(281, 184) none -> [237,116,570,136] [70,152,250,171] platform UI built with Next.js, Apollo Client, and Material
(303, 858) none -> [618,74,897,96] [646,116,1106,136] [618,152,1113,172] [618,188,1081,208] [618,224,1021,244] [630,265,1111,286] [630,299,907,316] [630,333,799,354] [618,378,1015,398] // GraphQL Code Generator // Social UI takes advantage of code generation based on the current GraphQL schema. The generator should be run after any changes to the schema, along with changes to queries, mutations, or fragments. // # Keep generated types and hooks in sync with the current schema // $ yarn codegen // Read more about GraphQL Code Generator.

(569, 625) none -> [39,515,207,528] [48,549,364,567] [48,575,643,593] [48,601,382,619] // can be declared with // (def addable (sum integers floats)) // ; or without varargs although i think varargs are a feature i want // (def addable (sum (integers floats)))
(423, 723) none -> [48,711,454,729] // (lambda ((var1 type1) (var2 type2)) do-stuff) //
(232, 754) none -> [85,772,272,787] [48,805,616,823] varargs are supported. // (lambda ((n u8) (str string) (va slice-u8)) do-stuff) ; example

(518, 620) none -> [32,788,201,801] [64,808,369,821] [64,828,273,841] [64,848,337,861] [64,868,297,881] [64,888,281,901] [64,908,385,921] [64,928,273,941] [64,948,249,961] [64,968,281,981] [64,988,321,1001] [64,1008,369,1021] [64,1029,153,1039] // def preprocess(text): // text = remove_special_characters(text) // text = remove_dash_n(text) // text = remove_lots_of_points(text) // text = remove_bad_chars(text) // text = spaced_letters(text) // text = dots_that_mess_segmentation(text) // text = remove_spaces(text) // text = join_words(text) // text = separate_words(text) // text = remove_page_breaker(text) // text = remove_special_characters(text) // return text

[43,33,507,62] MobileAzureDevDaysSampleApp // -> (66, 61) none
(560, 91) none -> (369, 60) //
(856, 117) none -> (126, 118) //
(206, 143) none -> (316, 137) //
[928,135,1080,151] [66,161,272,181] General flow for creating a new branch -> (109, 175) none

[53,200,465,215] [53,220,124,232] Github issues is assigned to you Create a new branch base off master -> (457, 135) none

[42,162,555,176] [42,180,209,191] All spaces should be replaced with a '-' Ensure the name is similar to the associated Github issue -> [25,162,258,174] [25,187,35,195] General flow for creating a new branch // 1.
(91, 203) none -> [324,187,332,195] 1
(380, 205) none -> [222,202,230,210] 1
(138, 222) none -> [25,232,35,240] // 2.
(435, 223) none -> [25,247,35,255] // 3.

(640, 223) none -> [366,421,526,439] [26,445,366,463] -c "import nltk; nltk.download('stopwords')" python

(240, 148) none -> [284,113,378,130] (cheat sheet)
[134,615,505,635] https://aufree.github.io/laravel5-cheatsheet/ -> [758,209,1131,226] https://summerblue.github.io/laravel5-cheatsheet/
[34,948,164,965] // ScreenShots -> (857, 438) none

== Exercise requirements ==
Working down from the line that contains "(91, 203) none -> [324,187,332,195] 1", retype each line exactly through the last line of the data, and give nothing else.

== Your solution ==
(91, 203) none -> [324,187,332,195] 1
(380, 205) none -> [222,202,230,210] 1
(138, 222) none -> [25,232,35,240] // 2.
(435, 223) none -> [25,247,35,255] // 3.

(640, 223) none -> [366,421,526,439] [26,445,366,463] -c "import nltk; nltk.download('stopwords')" python

(240, 148) none -> [284,113,378,130] (cheat sheet)
[134,615,505,635] https://aufree.github.io/laravel5-cheatsheet/ -> [758,209,1131,226] https://summerblue.github.io/laravel5-cheatsheet/
[34,948,164,965] // ScreenShots -> (857, 438) none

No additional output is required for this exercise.